Tak disangka, dua hari kemudian Profesor Kozo Obara bersama keempat temannya datang ke rumah Umi Tutik untuk melihat secara langsung hasil pembuktiannya itu.
Dengan menggunakan lumpur dan air, Profesor Kozo Obara melihat secara langsung proses pembuatan tulang daun dan menunggu selama tiga hari.
Hasilnya, sangat membuat ia terkejut.
“Saya tuh dipeluk sangat erat sekali sama beliau, sampai kaget,” katanya dengan raut wajah yang gembira sambil mengingat memori enam tahun yang lalu itu.
“Setelah itu, beliau bawa hasil tulang daun yang sudah di buat bareng-bareng saat di sini, di bawa pulang ke Jepang. Lalu, di sana juga ada banyak kiriman tulang daun dari seluruh pelosok negeri, dari internasional ada beberapa yang membuat seperti ini. Kemudian di sana diteliti dan ternyata hasilnya tulang daun Umi ini terbaik di dunia dan aku tuh enggak menyangka,” ungkap Tutik.
Tulang daun yang ia sebut Klaras itu dilukis menggunakan cat akrilik, sehingga tampaklah beragam lukisan-lukisan cantik terpajang di dinding rumahnya.
Bahkan, ia mengaku pernah diberikan kesempatan mengadakan pameran secara gratis di Museum Nasional oleh Kementerian Pariwisata.
“Warna warni ini aku rebus lagi. Jadi setelah selesai jadi tulang daun yang sudah mengering, direbus dengan pewarna tekstil yang harganya paling hanya Rp1.000 saja, dan teksturnya semakin lembut,” jelasnya.
Baca juga: Keampuhan Botol Kuning Perangkap Hama
Kualitas dan kekuatan tulang daun tersebut, bahkan dapat mencapai lima hingga enam tahun lamanya.

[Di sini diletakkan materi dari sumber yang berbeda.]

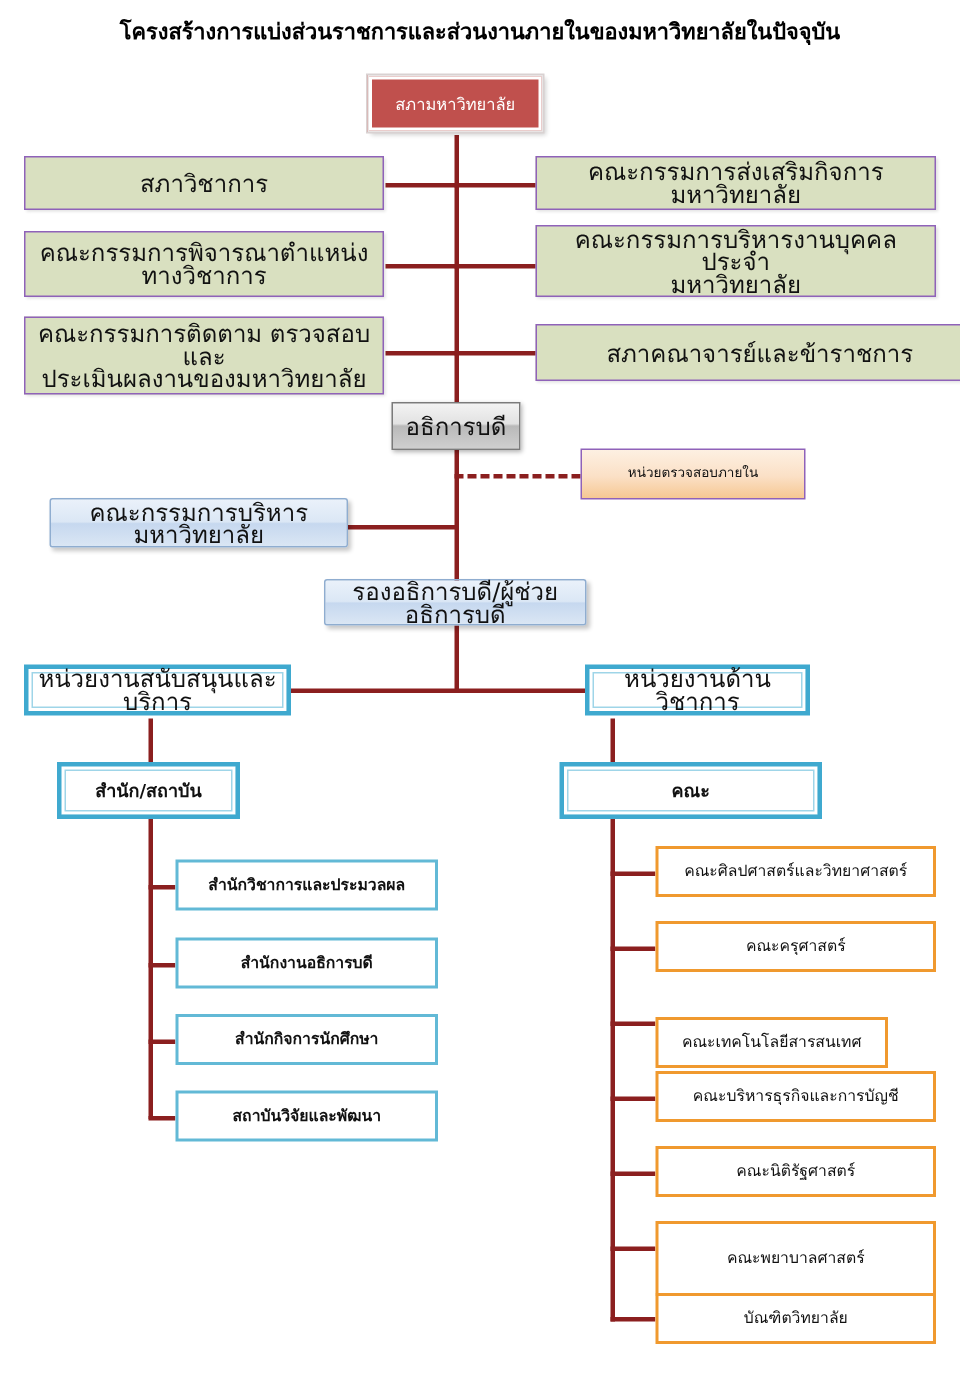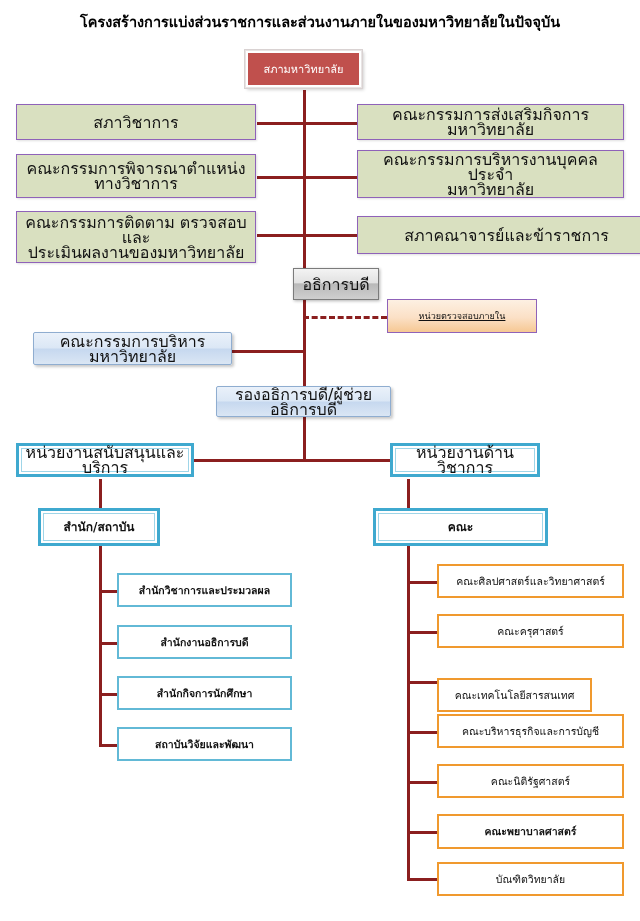--- a/index.html
+++ b/index.html
@@ -70,39 +70,37 @@
     color: #111111;
     box-shadow: 1px 1px 2px rgba(0,0,0,0.12);
   }
 
   
   .node-rector {
     background: linear-gradient(to bottom, #f3f3f3 0%, #e2e2e2 45%, #b9b9b9 50%, #cfcfcf 100%);
     border: 1px solid #7b7b7b;
     color: #111111;
     box-shadow: 1px 1px 3px rgba(0,0,0,0.30);
-    margin-left: 32px;
   }
 
   
   .node-blue {
     background: linear-gradient(to bottom, #eaf1fa 0%, #dbe7f5 48%, #c6d8ef 52%, #dae6f4 100%);
     border: 1px solid #8fadd0;
     color: #111111;
     border-radius: 2px;
     box-shadow: 2px 2px 3px rgba(0,0,0,0.22);
   }
 
   
   .node-audit {
     background: linear-gradient(to bottom, #fdf0e2 0%, #fbe0c6 55%, #f6c893 100%);
     border: 1.3px solid #8f62b9;
     color: #111111;
     font-size: 9px;
-    text-decoration: underline;
   }
 
   
   .node-cyan {
     background: #ffffff;
     border: 3px solid #3fa9cf;
     color: #111111;
     box-shadow: inset 0 0 0 2px #ffffff, inset 0 0 0 3px #9fd5e8;
   }
   .node-cyan.bold  { font-weight: bold; font-size: 12px; }
@@ -269,20 +267,20 @@
   </div>
   <div class="node node-orange" style="left:437px; top:664px; width:155px; height:34px;margin-top:14px;">
     <span>คณะเทคโนโลยีสารสนเทศ</span>
   </div>
   <div class="node node-orange" style="left:437px; top:714px; width:187px; height:34px;">
     <span>คณะบริหารธุรกิจและการบัญชี</span>
   </div>
   <div class="node node-orange" style="left:437px; top:764px; width:187px; height:34px;">
     <span>คณะนิติรัฐศาสตร์</span>
   </div>
-  <div class="node node-orange" style="left:437px; top:814px; width:187px; height:35px;font-weight:bold;">
+  <div class="node node-orange" style="left:437px; top:814px; width:187px; height:50px;">
     <span>คณะพยาบาลศาสตร์</span>
   </div>
   <div class="node node-orange" style="left:437px; top:862px; width:187px; height:34px;">
     <span>บัณฑิตวิทยาลัย</span>
   </div>
 
 </div>
 
 </body></html>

“Ternyata, sesuatu yang terlihat jelek menurut orang-orang, pada akhirnya timbul keunikan tersendiri dari yang mereka bilang jelek itu. Sampah yang dipandang tidak berguna dan kotor, kenyataannya bisa dijadikan indah seperti ini. Hal sederhana seperti ini bahkan juga bisa menolong lingkungan,” tutupnya.